[Top][All Lists]
[Date Prev][Date Next][Thread Prev][Thread Next][Date Index][Thread Index]
Re: /dev/fd/n bug in gawk 3.1.5
|
From: |
Aharon Robbins |
|
Subject: |
Re: /dev/fd/n bug in gawk 3.1.5 |
|
Date: |
Thu, 15 Jun 2006 06:00:59 +0300 |
Andrew,
I think your analysis is pretty much on target. I rearranged some of
this code some time back. I will take a hard look at this as soon
as I can.
The reuse of the buffer is important for things like /dev/user.

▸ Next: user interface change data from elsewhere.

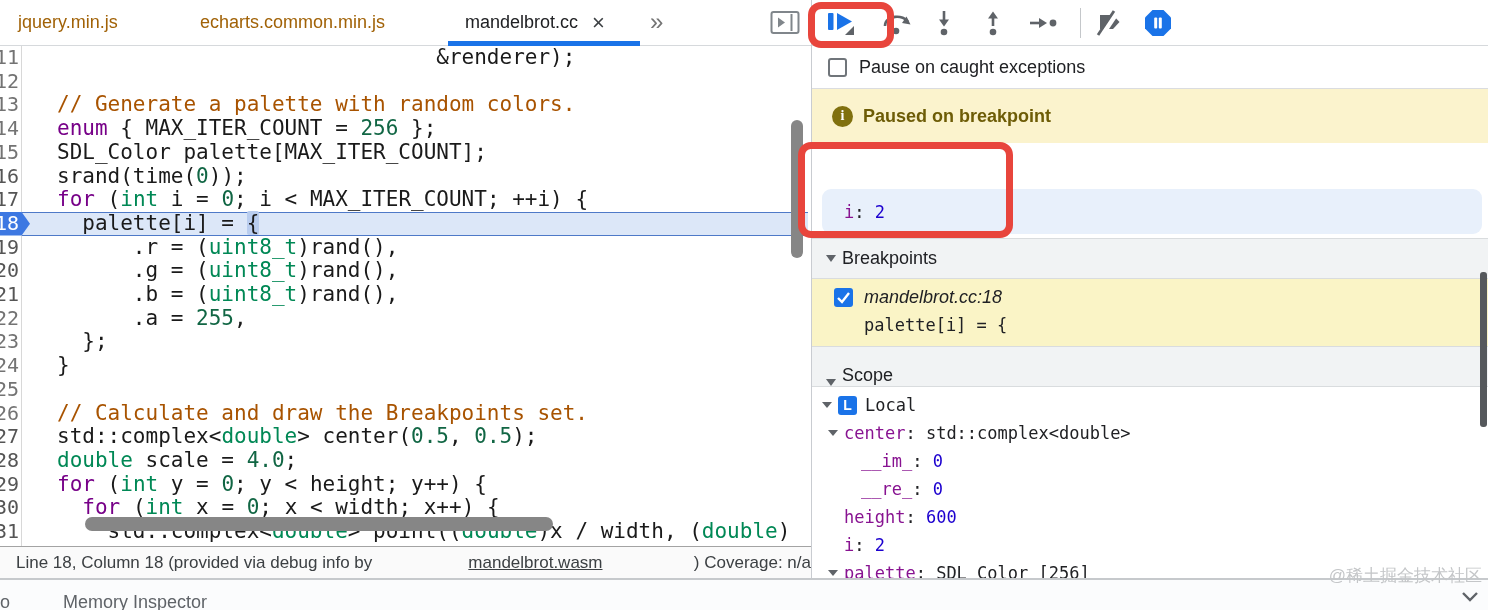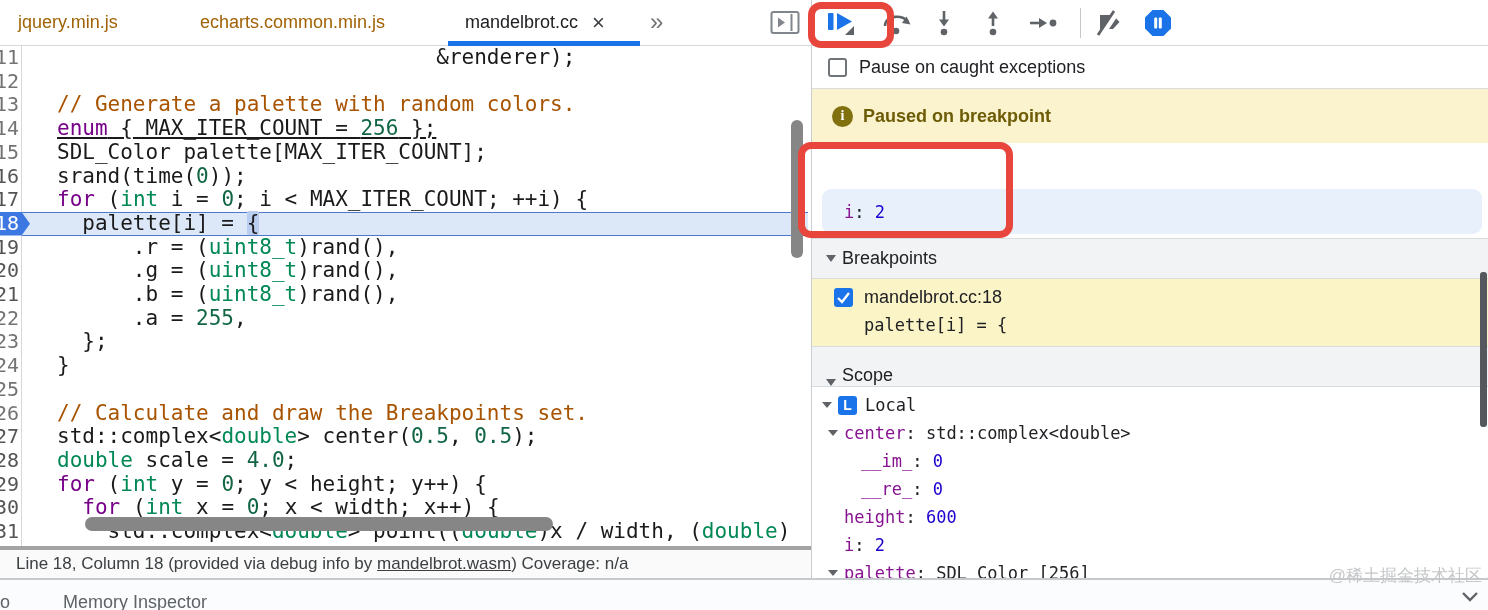"enum { MAX_ITER_COUNT = 256" div.code-line { text-decoration: underline -> none }
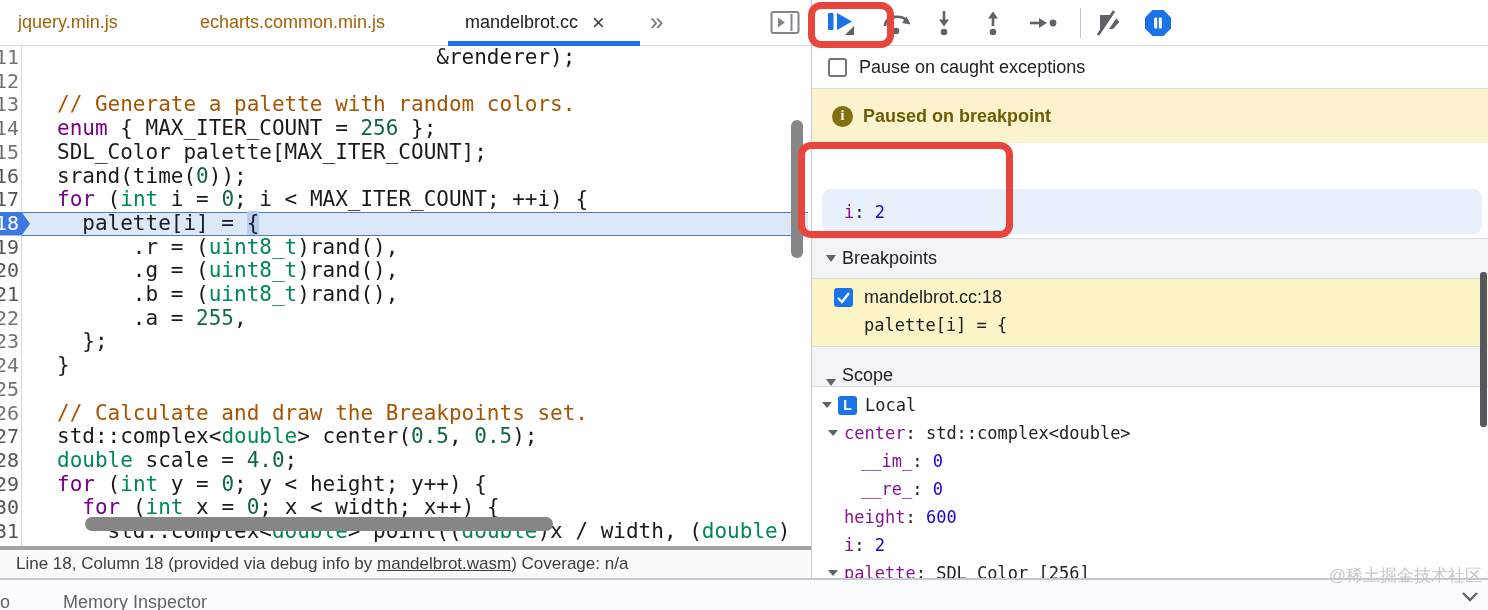"mandelbrot.cc:18" .bp-label { font-style: none -> italic }
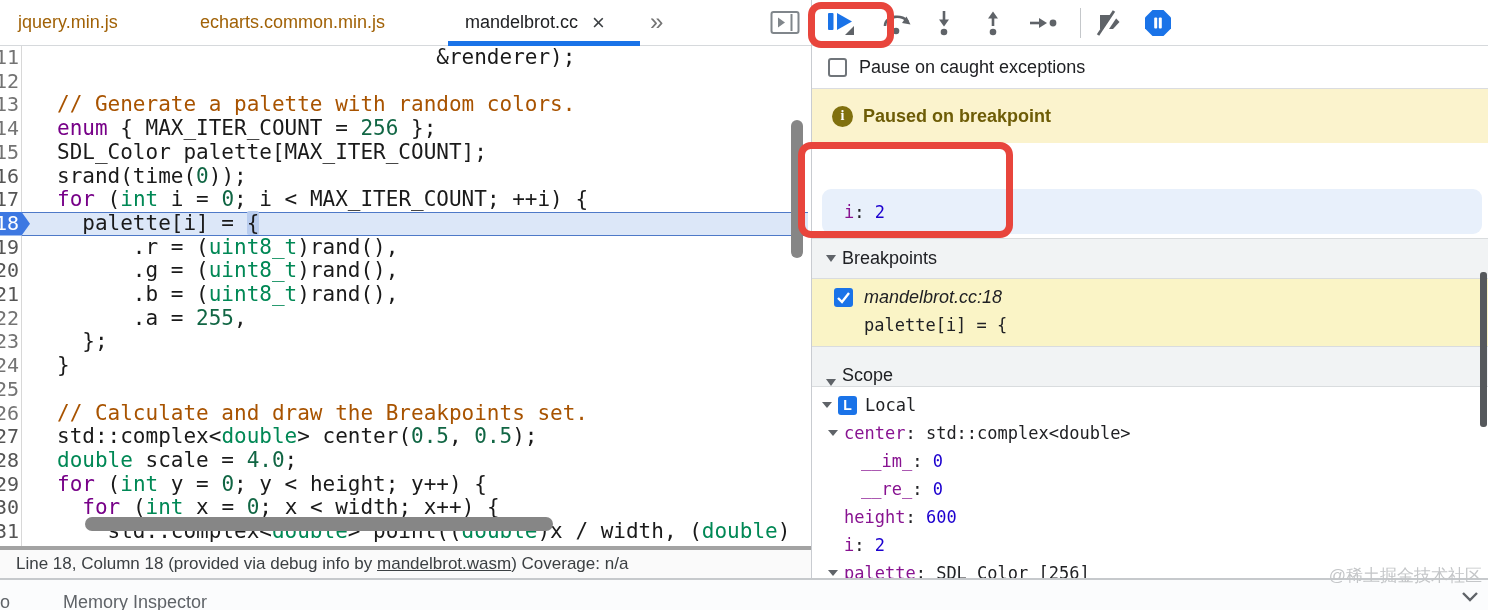"Line 18, Column 18 (provided" .statusbar { border-top: 4px solid #a3a3a3 -> 1px solid #a3a3a3; justify-content: none -> space-between }
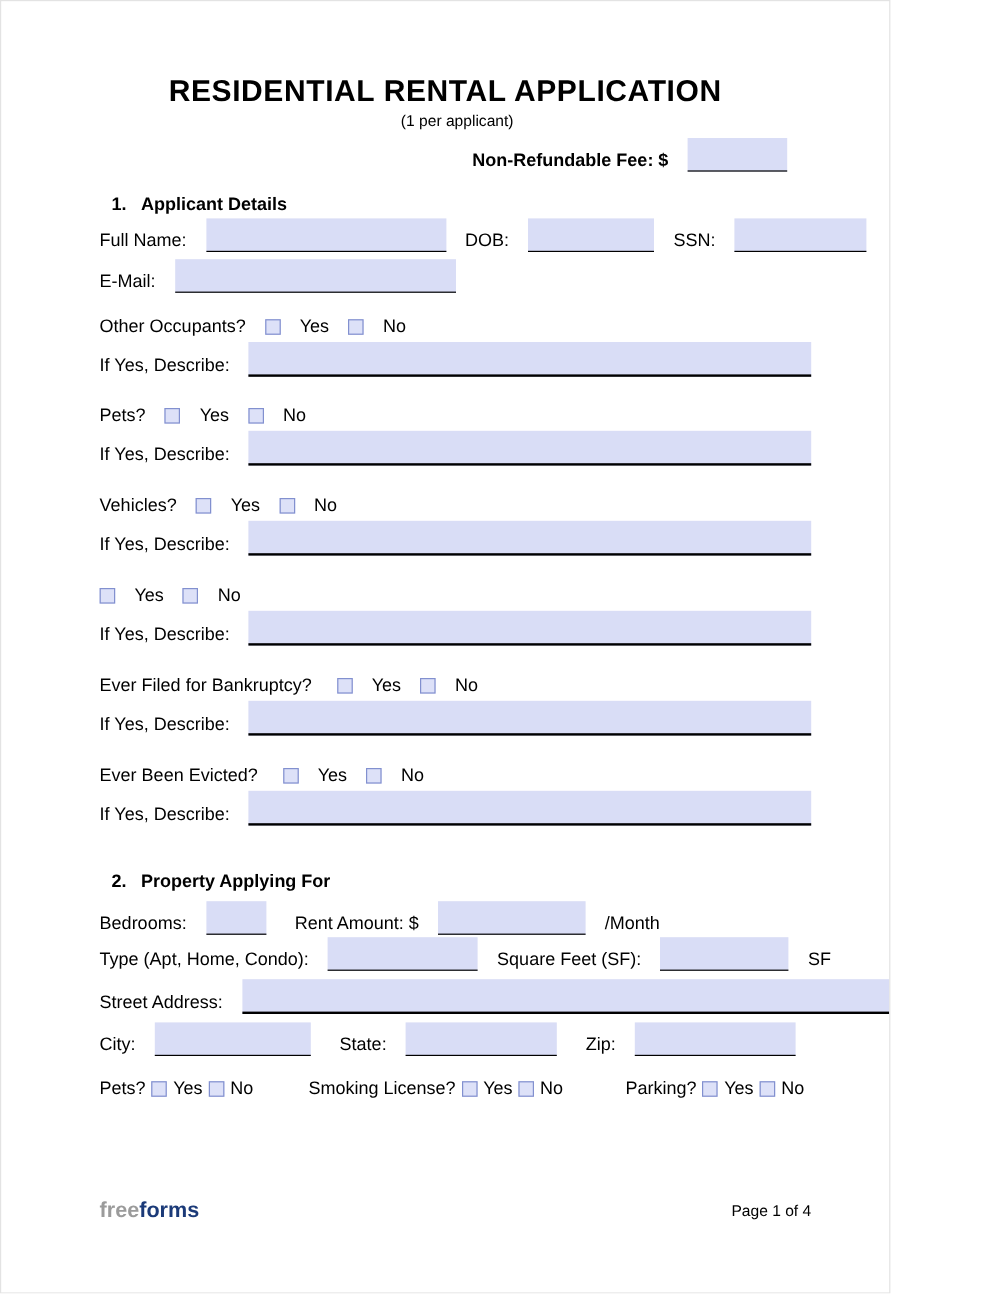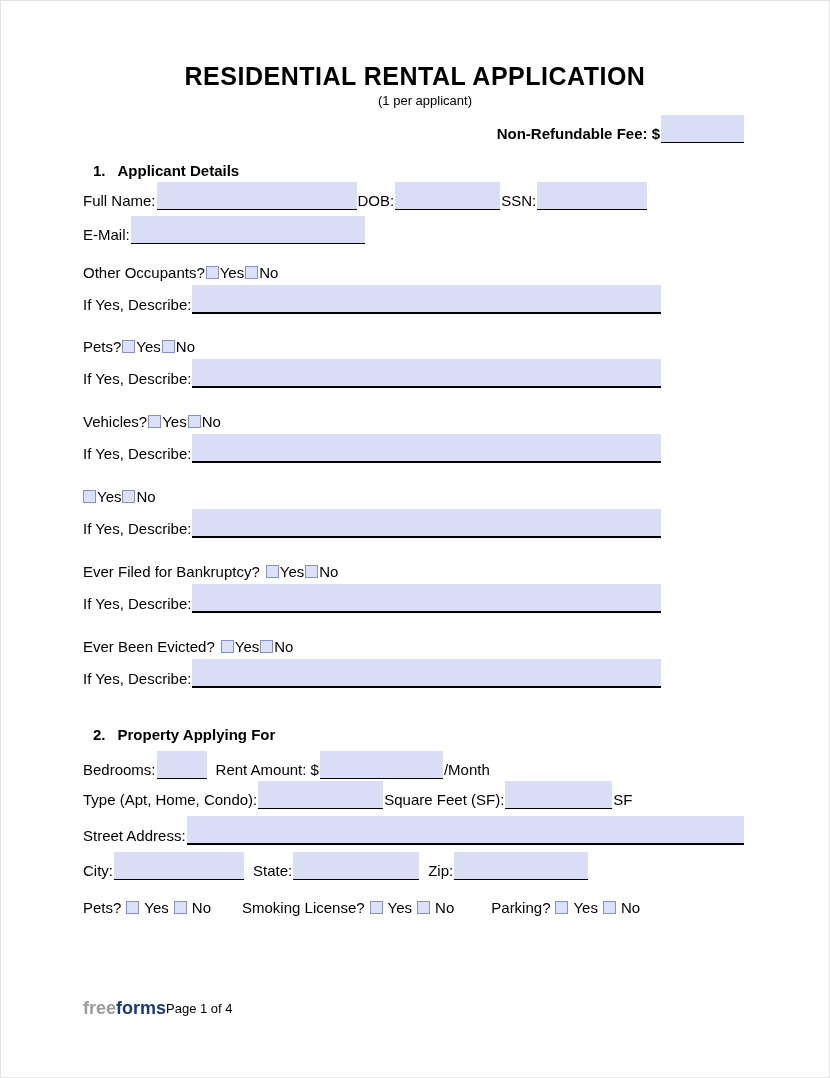"RESIDENTIAL RENTAL APPLICATION" .page { width: 830px -> 742px }
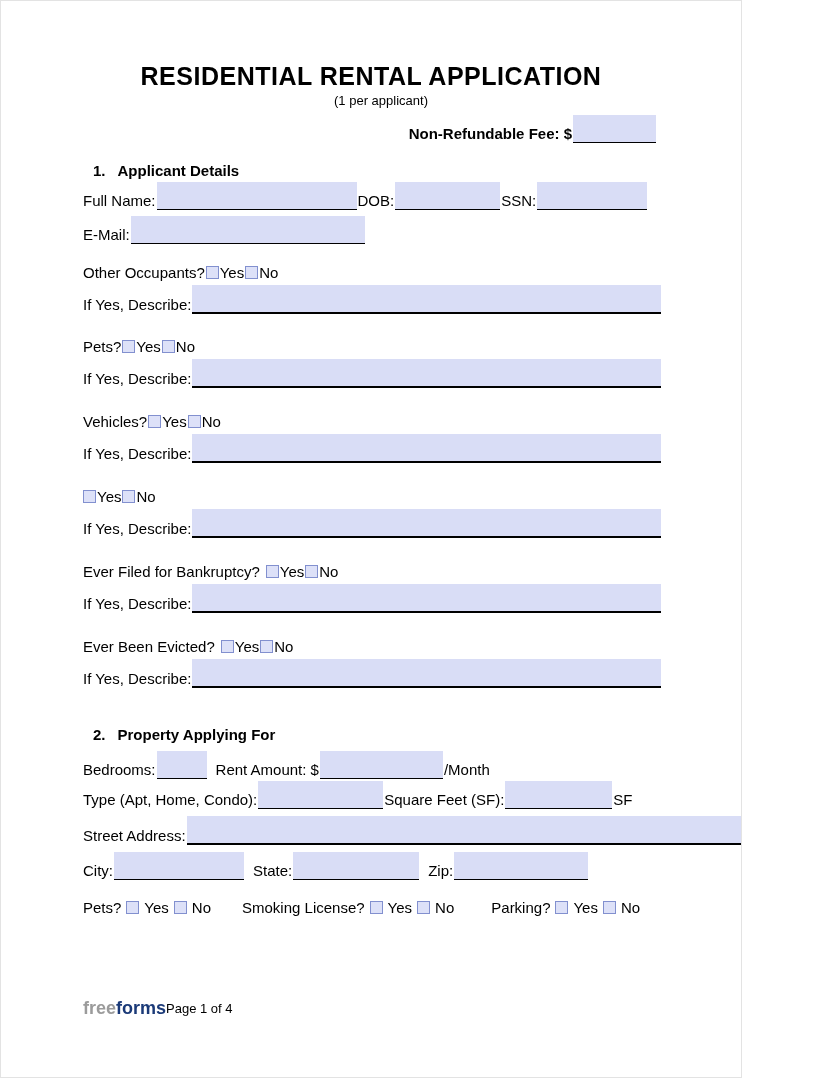"Non-Refundable Fee: $" .row { column-gap: 1px -> 16px }
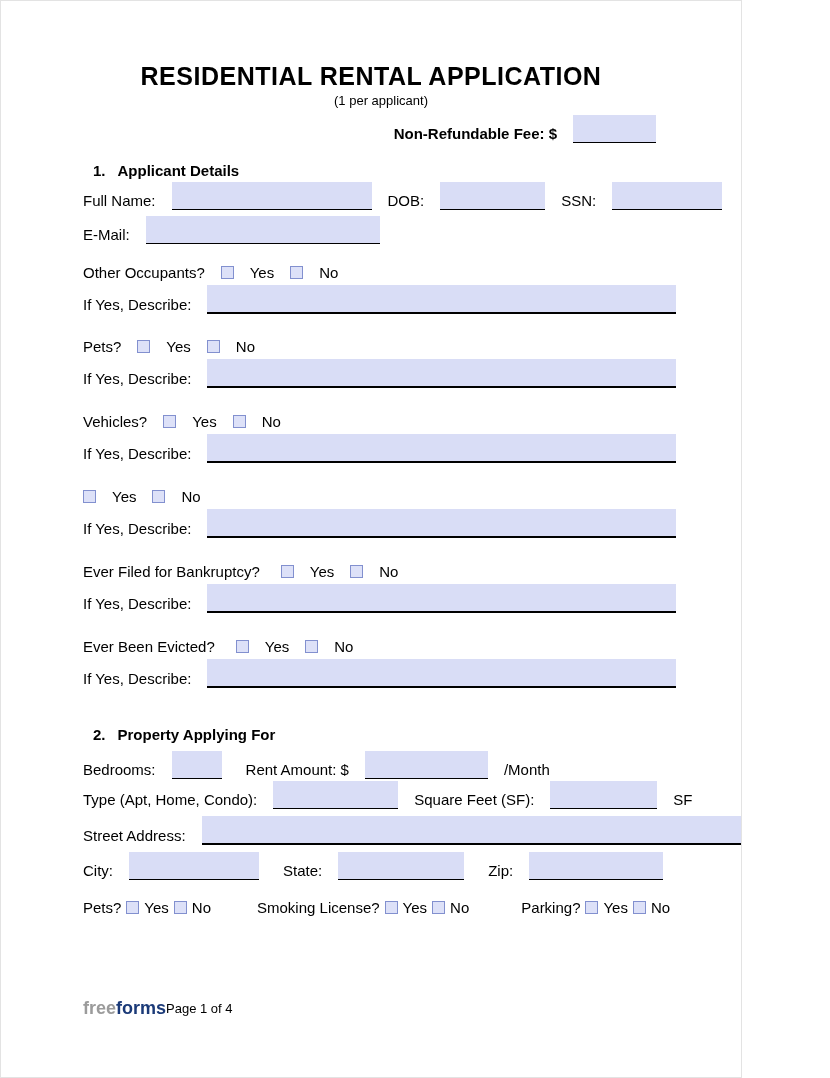"freeforms" .footer { justify-content: none -> space-between }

John, thanks for the report and the test case.
Arnold
> Date: Wed, 14 Jun 2006 09:12:44 -0400
> From: "Andrew J. Schorr" <address@hidden>
> Subject: Re: /dev/fd/n bug in gawk 3.1.5
> To: "John H. DuBois III" <address@hidden>
> Cc: address@hidden
>
> On Tue, Jun 13, 2006 at 05:49:58PM -0700, John H. DuBois III wrote:
> > $ cat /dev/fd/4 /dev/fd/5 4<tm1 5<tm2
> > Contents of tm1
> > Contents of tm2
> > $ gawk 1 /dev/fd/4 /dev/fd/5 4<tm1 5<tm2
> > Contents of tm1
> > Contents of tm1
> >
> >
> > gawk: (FILENAME=/dev/fd/5 FNR=3) fatal: error reading input file
> > `/dev/fd/4': Bad file number
>
> This looks like a bug in iop_open to me. On linux, valgrind shows:
>
> ==4785== Conditional jump or move depends on uninitialised value(s)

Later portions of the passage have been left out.